The FTC MySpace Settlement: A Reminder to Say What You Do & Do What You Say

Once again, the Federal Trade Commission (“FTC”) has settled with a social networking platform regarding deceptive and misleading privacy practices. Following settlements with Twitter, Inc. in June 2010, Google, Inc. in March 2011, and Facebook, Inc. in November 2011, on Tuesday, the FTC reached a similar agreement with MySpace LLC (“MySpace”) over its failure to uphold promises made in its privacy policy regarding the collection and dissemination of user information.

MySpace employs a “Friend ID” as a unique personal identifier associated with each MySpace account. The Friend ID can be used to access the user’s basic profile information (e.g. full name) or even more if the user has chosen to make his/her profile available to the public.

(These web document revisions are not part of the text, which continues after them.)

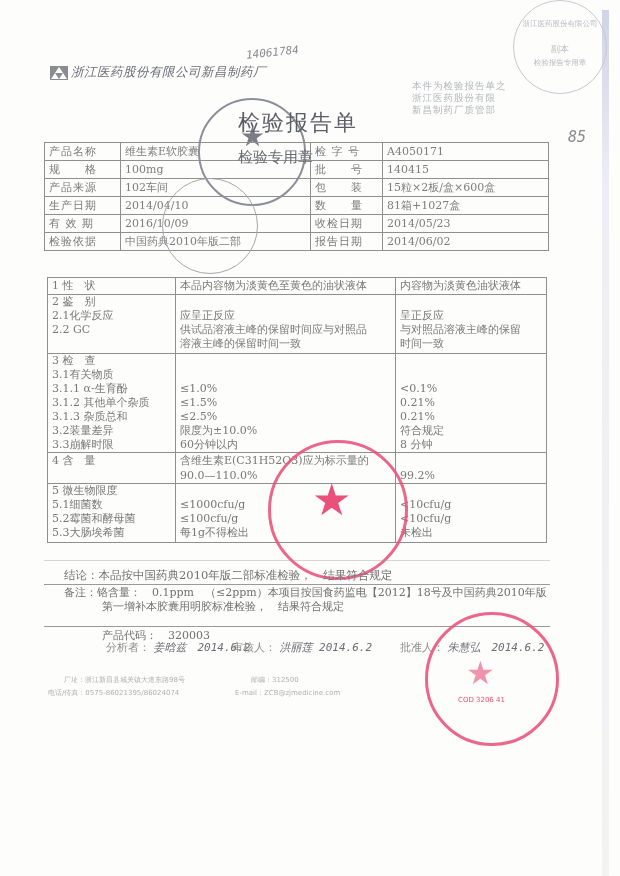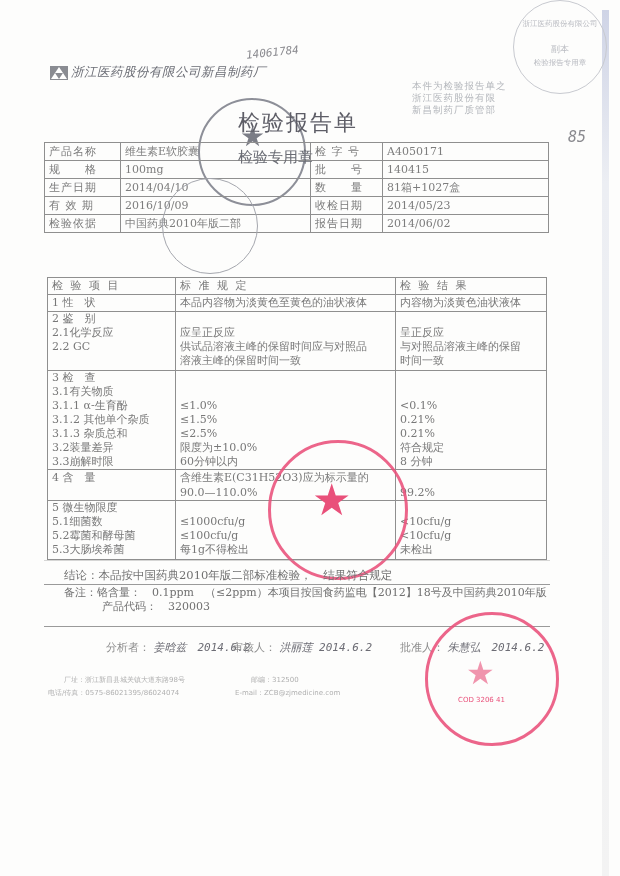--- a/index.html
+++ b/index.html
@@ -123,6 +123,12 @@
     <td class="val">140415</td>
   </tr>
   <tr>
+    <td class="lbl">产品来源</td>
+    <td class="val">102车间</td>
+    <td class="lbl">包　　装</td>
+    <td class="val">15粒×2板/盒×600盒</td>
+  </tr>
+  <tr>
     <td class="lbl">生产日期</td>
     <td class="val">2014/04/10</td>
     <td class="lbl">数　　量</td>

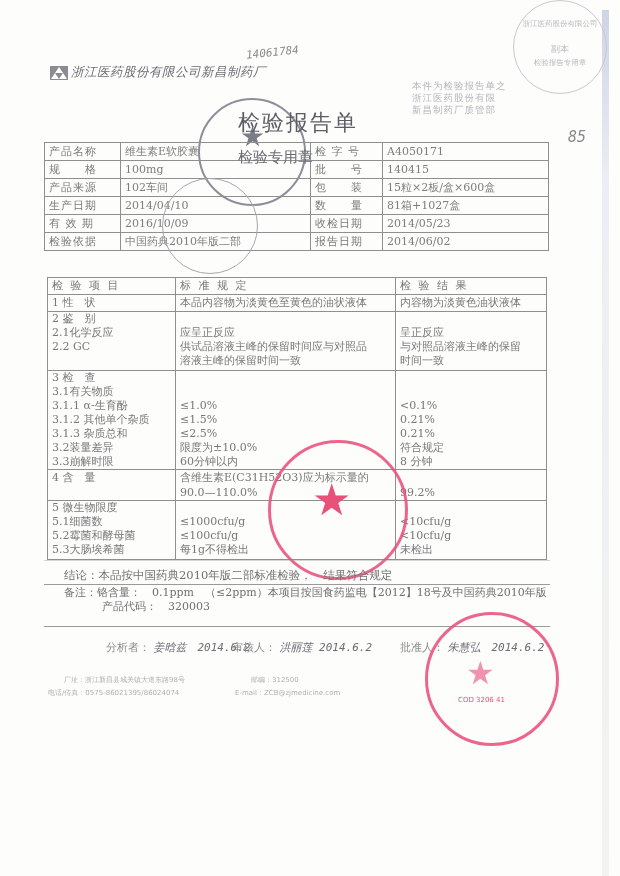--- a/index.html
+++ b/index.html
@@ -158,11 +158,6 @@
       <col>
     </colgroup>
   <tbody>
-      <tr class="head">
-    <td>检 验 项 目</td>
-    <td>标 准 规 定</td>
-    <td>检 验 结 果</td>
-  </tr>
   <tr>
     <td style="height:16px;line-height:16px;">
           <div>1 性　状</div>

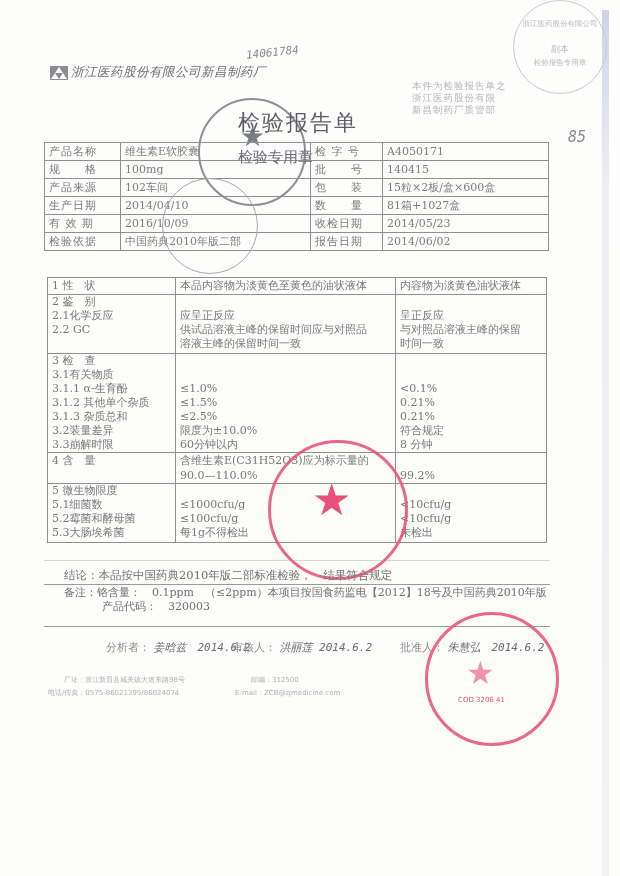--- a/index.html
+++ b/index.html
@@ -261,6 +261,7 @@
 <div class="hr" style="left:44px;top:584px;width:506px;"></div>
 <div class="remarks" style="left:64px;top:586px;line-height:14px;font-size:11px;">
   <div><span>备注：</span><span>铬含量：　0.1ppm　（≤2ppm）本项目按国食药监电【2012】18号及中国药典2010年版</span></div>
+  <div style="padding-left:38px;">第一增补本胶囊用明胶标准检验，　结果符合规定</div>
   <div style="padding-left:38px;">产品代码：　320003</div>
 </div>
 <div class="hr" style="left:44px;top:626px;width:506px;"></div>

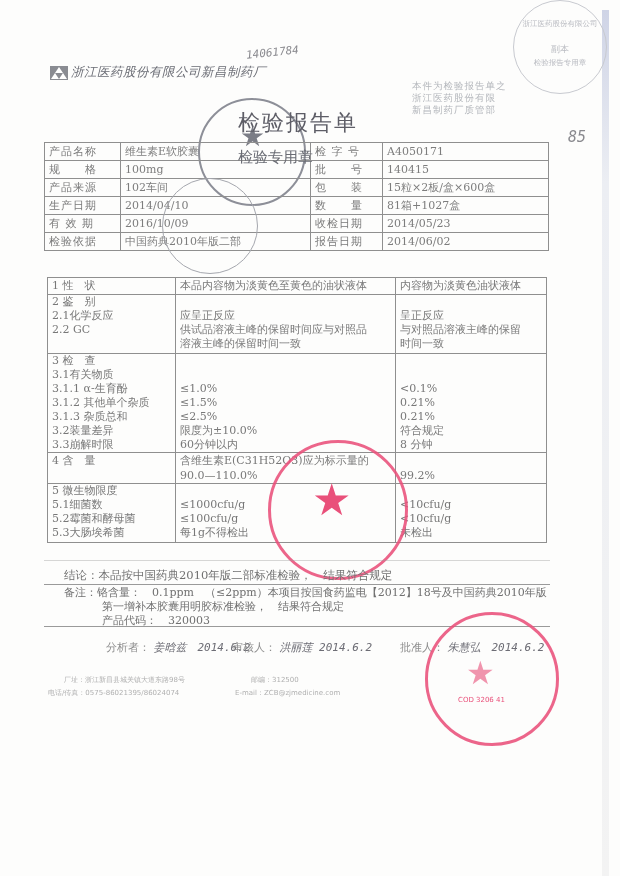--- a/index.html
+++ b/index.html
@@ -262,7 +262,7 @@
 <div class="remarks" style="left:64px;top:586px;line-height:14px;font-size:11px;">
   <div><span>备注：</span><span>铬含量：　0.1ppm　（≤2ppm）本项目按国食药监电【2012】18号及中国药典2010年版</span></div>
   <div style="padding-left:38px;">第一增补本胶囊用明胶标准检验，　结果符合规定</div>
-  <div style="padding-left:38px;">产品代码：　320003</div>
+  <div style="padding-left:38px;margin-top:15px;">产品代码：　320003</div>
 </div>
 <div class="hr" style="left:44px;top:626px;width:506px;"></div>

The MySpace privacy policy promised that it would not share users’ personally identifiable information (“PII”) without first giving the user notice and gaining the user’s consent. The privacy policy further promised that the information used to customize ads would not individually identify users to third parties and would not share non-anonymized browsing activity.

Contrary to what was stated in MySpace’s privacy policy, however, MySpace provided advertisers with the Friend ID, age and gender of users who were viewing pages on MySpace.   Dissemination of this information allowed advertisers to use the Friend ID to locate the user’s profile thereby accessing additional user PII, including, in most cases, the user’s full name. Additionally, with the Friend ID and the additional PII that the Friend ID makes available, advertisers could link wider web browsing activity to a specific individual.

The settlement bars MySpace from making future misrepresentations regarding the extent to which it protects users’ personal information, requires it to implement a comprehensive privacy program and requires it to undergo biennial, independent, third party privacy assessments for the next 20 years.  Further, the settlement also bars MySpace from misrepresenting “the extent to which it belongs to or complies with any privacy, security or other compliance program, including the U.S.-EU Safe Harbor Framework” as the complaint also alleged that MySpace misrepresented its compliance with this program.

The MySpace settlement serves as a reminder that the FTC is very serious about its enforcement efforts in the privacy realm. And, the key takeaway is clear: a privacy policy is more than just a ‘piece of a paper.’ Privacy policies must clearly state exactly what user information is obtained, stored and shared and companies must live up to the promises made in their privacy policies.